(Beginning of DATA EXTRACTS)
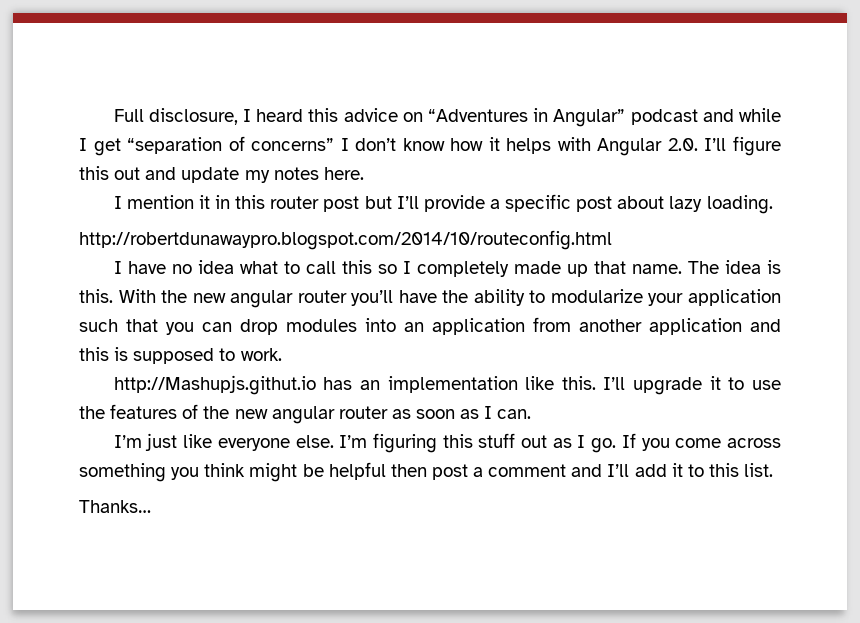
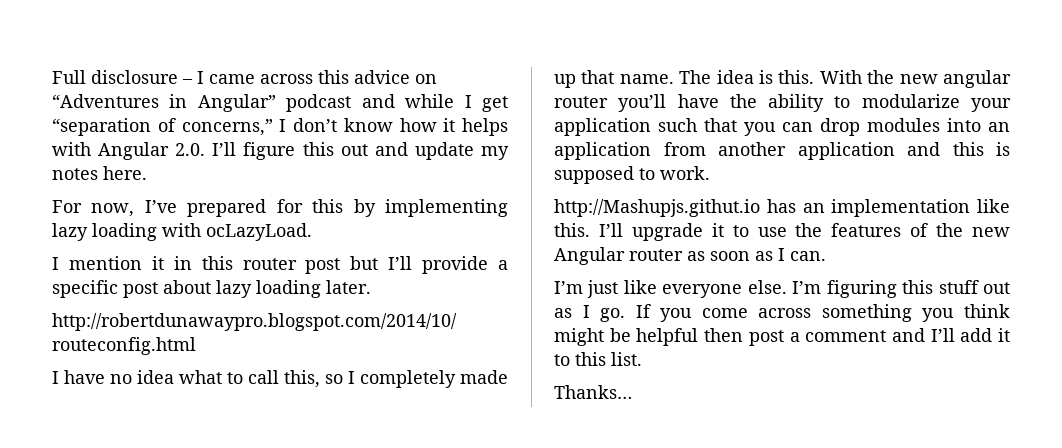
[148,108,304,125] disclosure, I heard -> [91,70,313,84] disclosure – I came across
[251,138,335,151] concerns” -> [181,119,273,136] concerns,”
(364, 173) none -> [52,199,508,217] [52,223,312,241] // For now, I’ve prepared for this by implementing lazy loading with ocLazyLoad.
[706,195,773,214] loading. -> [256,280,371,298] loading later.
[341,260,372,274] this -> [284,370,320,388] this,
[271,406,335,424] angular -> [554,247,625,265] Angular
(End of DATA EXTRACTS)
PROBLEM TO WORK ON: Look through the entries and copy every line in which the string "this" appears.

EXERCISE RESPONSE:
(364, 173) none -> [52,199,508,217] [52,223,312,241] // For now, I’ve prepared for this by implementing lazy loading with ocLazyLoad.
[341,260,372,274] this -> [284,370,320,388] this,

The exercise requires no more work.